### Data Documentation:
<br>**Description**: Synthetic dataset from Gap Inc., representing individual purchases from Q1 FY2020. Each row is a unique item purchased in an order
<br><br>

| **Feature** | **Description**    | **Sample Value**  |
| ------- | -----------    | ------------- |
| OrderID | Unique order identifier per transaction | Q13Fa20xP   |
| ItemID  | 8-digit identifier per item in order | 513-817-239 |
| ItemName | Name of item associated with item identifier | Blue khakis |
| ItemSize | Size of item | XS, X, M, L, X, XL |
| Collection | Which part of store | Mens Denim, Mens Outerwear, Mens Tees, Kids Tees, |
| PriceTag | Listed price of item | $9.95 |
| ClearanceType | Type of clearance | Retail, Clearance, Final Sale |
| DiscountType | If Gap Card rewards was used | Reward points, Promotion, GapCash, Other |
| TimeStamp | Date purchased as YYYYMMDD | 2020-02-05 |
| BranchID | 4-digit store number| #1253, #0531, #4176 |
| StoreName | Physical location of store | San Diego, CA |
| OnlinePurchase | Was the purchase done online  |1 if yes, 0 otherwise |

<br>

## Workflow:


**for products:**
(have list of products)
(map each product to randomly generated ID)
(map each product to collection)
(map each product to business segment) 
(map each product to price)
    * price selected from dist
    
**for stores:**
(gen list of storeIDs)
(map storeID to location)

<br><br>
(gen list of orderIDs from n_orders)
create diff order lengths, using poisson distribution w/ lambda=1

**for each order:**
    - choose a timestamp (rng)
    - choose online or not (rng)
    
    - choose storeID (& corresponding location) (by binom)
    - choose discountType (by dist)
    
    - randomly select k products, where k is the order length
    - for each product:
        - randomly assign ClearanceType, and subtract corresponding number from Price Tag
    
    
append all to a dataframe    

In [1]:
import pandas as pd
import numpy as np
np.seed = 137

from sklearn.datasets import make_classification
from sklearn.datasets import make_regression

import random 
import string 

import matplotlib.pyplot as plt
import seaborn as sns

execution_ct = 0

In [3]:
def genClassesByFreq(n_obs=100, classes=[], freq=[]):
    RNGs = np.random.uniform(0,1,n_obs)
    cutoffs = np.array(freq).cumsum()
    labels = np.digitize(RNGs, cutoffs, right=True)

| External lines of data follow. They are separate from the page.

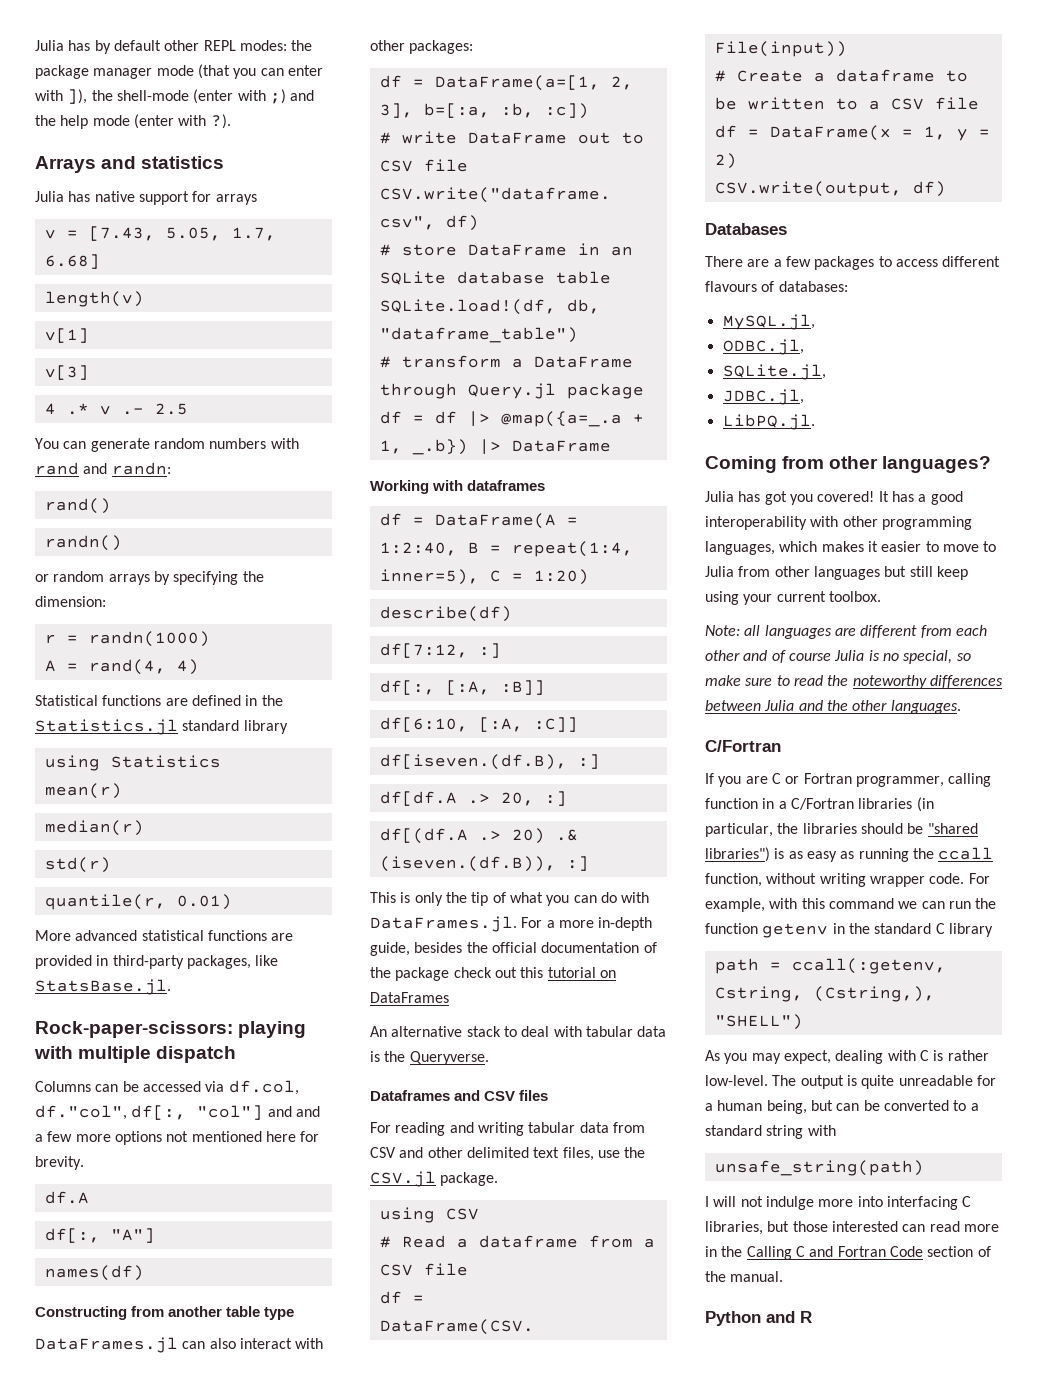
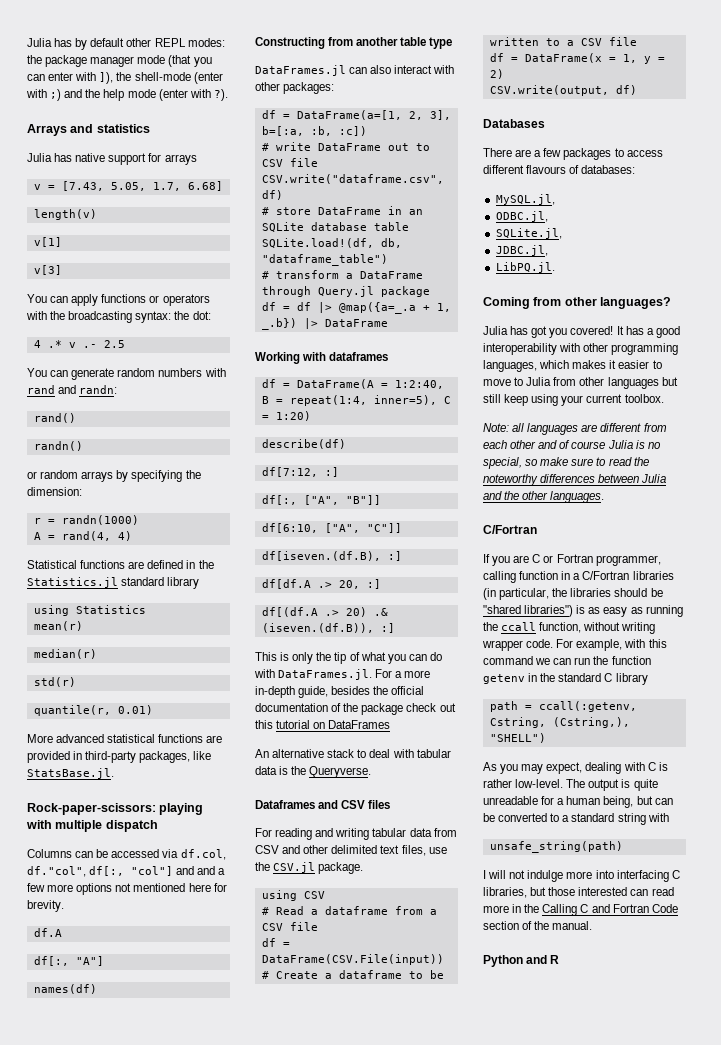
+ You can apply functions or operators with the broadcasting syntax: the dot:
- df[:, [:A, :B]]
+ df[:, ["A", "B"]]
- df[6:10, [:A, :C]]
+ df[6:10, ["A", "C"]]

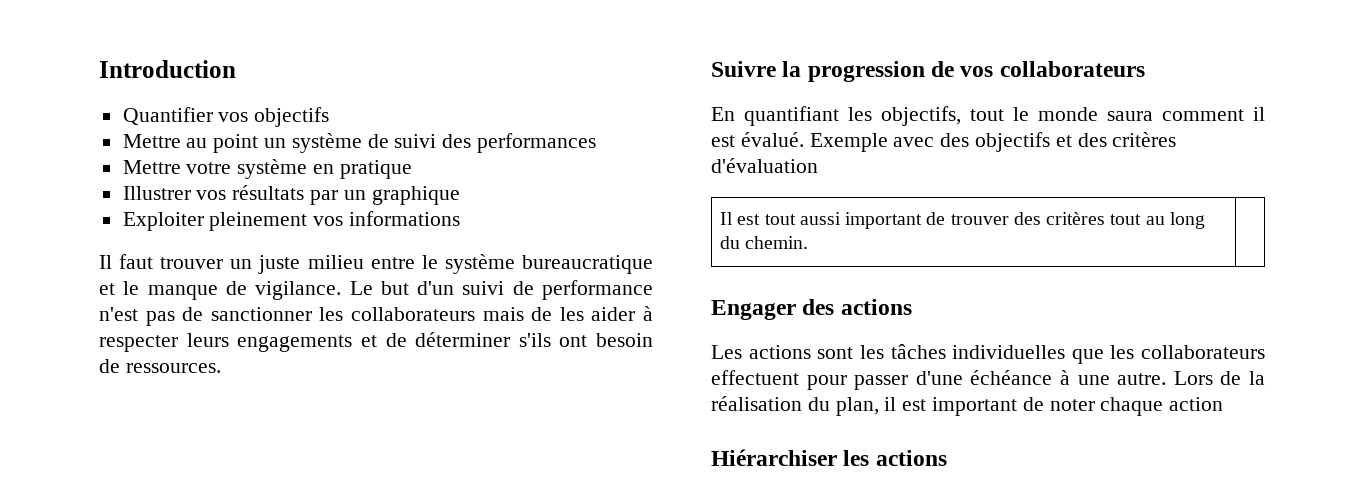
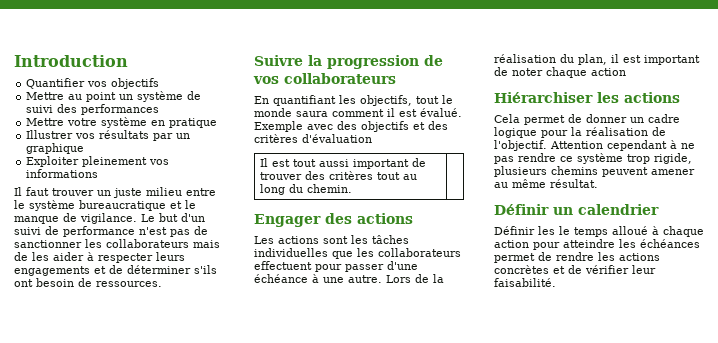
+ Cela permet de donner un cadre logique pour la réalisation de l'objectif. Attention cependant à ne pas rendre ce système trop rigide, plusieurs chemins peuvent amener au même résultat.
+ Définir un calendrier
+ Définir les le temps alloué à chaque action pour atteindre les échéances permet de rendre les actions concrètes et de vérifier leur faisabilité.

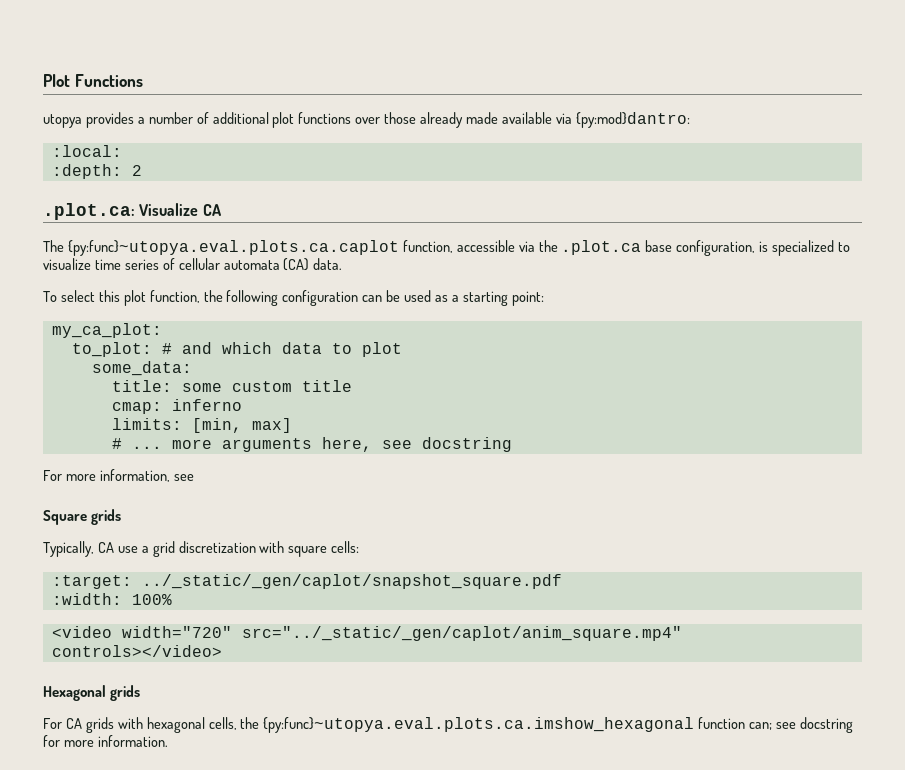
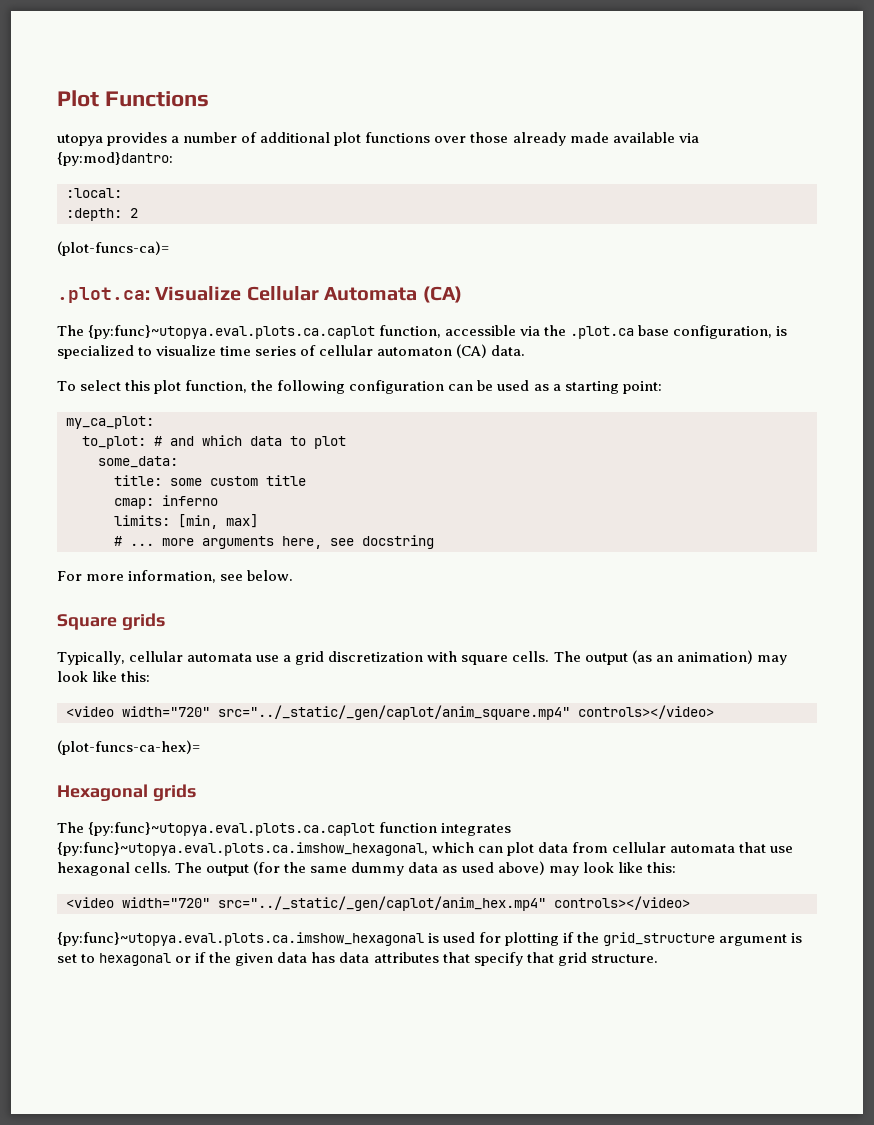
+ (plot-funcs-ca)=
- .plot.ca: Visualize CA
+ .plot.ca: Visualize Cellular Automata (CA)
- The {py:func}~utopya.eval.plots.ca.caplot function, accessible via the .plot.ca base configuration, is specialized to visualize time series of cellular automata (CA) data.
+ The {py:func}~utopya.eval.plots.ca.caplot function, accessible via the .plot.ca base configuration, is specialized to visualize time series of cellular automaton (CA) data.
- For more information, see
+ For more information, see below.
- Typically, CA use a grid discretization with square cells:
- :target: ../_static/_gen/caplot/snapshot_square.pdf
- :width: 100%
+ Typically, cellular automata use a grid discretization with square cells. The output (as an animation) may look like this:
+ (plot-funcs-ca-hex)=
- For CA grids with hexagonal cells, the {py:func}~utopya.eval.plots.ca.imshow_hexagonal function can; see docstring for more information.
+ The {py:func}~utopya.eval.plots.ca.caplot function integrates {py:func}~utopya.eval.plots.ca.imshow_hexagonal, which can plot data from cellular automata that use hexagonal cells. The output (for the same dummy data as used above) may look like this:
+ <video width="720" src="../_static/_gen/caplot/anim_hex.mp4" controls></video>
+ {py:func}~utopya.eval.plots.ca.imshow_hexagonal is used for plotting if the grid_structure argument is set to hexagonal or if the given data has data attributes that specify that grid structure.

    labels_dict = dict(zip(range(len(classes)), classes))
    data = np.vectorize(dict(labels_dict).get)(labels)
    return data

In [4]:
def genStringID(length=8, chars=string.ascii_uppercase + string.digits): 
    """
    Generate random strings of length str_length, choosing from chars list only
    """
    return ''.join(random.choice(chars) for x in range(length))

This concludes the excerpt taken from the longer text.